### What is expected
Below are the records; copy each line in which "code" can be found.

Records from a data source
================================

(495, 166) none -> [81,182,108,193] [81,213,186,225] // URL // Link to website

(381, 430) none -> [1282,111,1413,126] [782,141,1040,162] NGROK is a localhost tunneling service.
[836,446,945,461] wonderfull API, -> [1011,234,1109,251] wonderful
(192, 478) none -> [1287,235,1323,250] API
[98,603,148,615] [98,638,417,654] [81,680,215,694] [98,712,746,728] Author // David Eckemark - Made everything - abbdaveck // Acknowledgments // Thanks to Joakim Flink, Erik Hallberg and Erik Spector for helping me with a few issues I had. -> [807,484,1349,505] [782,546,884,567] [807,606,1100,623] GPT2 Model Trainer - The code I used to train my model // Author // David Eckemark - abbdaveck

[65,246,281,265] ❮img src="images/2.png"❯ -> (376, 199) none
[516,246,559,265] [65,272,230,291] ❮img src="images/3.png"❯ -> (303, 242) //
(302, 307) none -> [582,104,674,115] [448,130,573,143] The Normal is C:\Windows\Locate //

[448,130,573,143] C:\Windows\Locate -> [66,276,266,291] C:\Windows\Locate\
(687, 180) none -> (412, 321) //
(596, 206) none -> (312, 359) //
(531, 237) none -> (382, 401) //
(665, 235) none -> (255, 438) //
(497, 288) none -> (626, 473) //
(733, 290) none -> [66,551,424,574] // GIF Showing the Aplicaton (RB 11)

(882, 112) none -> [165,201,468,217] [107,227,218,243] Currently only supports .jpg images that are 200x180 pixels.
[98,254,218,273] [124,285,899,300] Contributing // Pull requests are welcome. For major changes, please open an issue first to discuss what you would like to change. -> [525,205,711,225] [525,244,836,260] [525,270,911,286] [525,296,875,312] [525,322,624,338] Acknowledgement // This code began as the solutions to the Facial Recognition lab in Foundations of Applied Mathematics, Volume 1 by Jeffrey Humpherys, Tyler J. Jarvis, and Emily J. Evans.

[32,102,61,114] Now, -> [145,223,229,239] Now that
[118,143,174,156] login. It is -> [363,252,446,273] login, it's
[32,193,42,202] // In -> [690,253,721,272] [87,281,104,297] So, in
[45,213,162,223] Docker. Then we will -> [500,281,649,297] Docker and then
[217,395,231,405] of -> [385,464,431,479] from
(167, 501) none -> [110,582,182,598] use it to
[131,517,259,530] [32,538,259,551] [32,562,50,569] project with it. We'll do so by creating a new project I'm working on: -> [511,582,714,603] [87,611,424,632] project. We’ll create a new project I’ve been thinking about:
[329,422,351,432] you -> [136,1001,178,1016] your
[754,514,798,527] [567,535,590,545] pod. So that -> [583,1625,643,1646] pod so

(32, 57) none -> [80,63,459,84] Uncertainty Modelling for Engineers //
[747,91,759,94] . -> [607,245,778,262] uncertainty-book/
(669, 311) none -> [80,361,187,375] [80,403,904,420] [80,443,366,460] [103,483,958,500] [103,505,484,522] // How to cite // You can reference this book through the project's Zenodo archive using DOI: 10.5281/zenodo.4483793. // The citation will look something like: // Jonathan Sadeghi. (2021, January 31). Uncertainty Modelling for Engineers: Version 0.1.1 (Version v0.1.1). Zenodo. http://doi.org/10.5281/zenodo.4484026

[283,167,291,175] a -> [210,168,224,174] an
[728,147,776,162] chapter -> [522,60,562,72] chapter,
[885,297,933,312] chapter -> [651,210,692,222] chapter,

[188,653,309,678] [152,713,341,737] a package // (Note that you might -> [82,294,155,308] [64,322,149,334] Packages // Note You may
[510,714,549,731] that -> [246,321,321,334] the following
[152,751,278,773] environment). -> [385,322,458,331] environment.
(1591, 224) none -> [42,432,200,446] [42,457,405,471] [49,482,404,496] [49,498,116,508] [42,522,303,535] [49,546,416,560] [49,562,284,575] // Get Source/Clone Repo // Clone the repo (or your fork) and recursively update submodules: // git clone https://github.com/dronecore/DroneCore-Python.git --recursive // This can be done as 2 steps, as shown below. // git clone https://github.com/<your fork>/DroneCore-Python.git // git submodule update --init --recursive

================================

### Finished exercise
[98,603,148,615] [98,638,417,654] [81,680,215,694] [98,712,746,728] Author // David Eckemark - Made everything - abbdaveck // Acknowledgments // Thanks to Joakim Flink, Erik Hallberg and Erik Spector for helping me with a few issues I had. -> [807,484,1349,505] [782,546,884,567] [807,606,1100,623] GPT2 Model Trainer - The code I used to train my model // Author // David Eckemark - abbdaveck
[98,254,218,273] [124,285,899,300] Contributing // Pull requests are welcome. For major changes, please open an issue first to discuss what you would like to change. -> [525,205,711,225] [525,244,836,260] [525,270,911,286] [525,296,875,312] [525,322,624,338] Acknowledgement // This code began as the solutions to the Facial Recognition lab in Foundations of Applied Mathematics, Volume 1 by Jeffrey Humpherys, Tyler J. Jarvis, and Emily J. Evans.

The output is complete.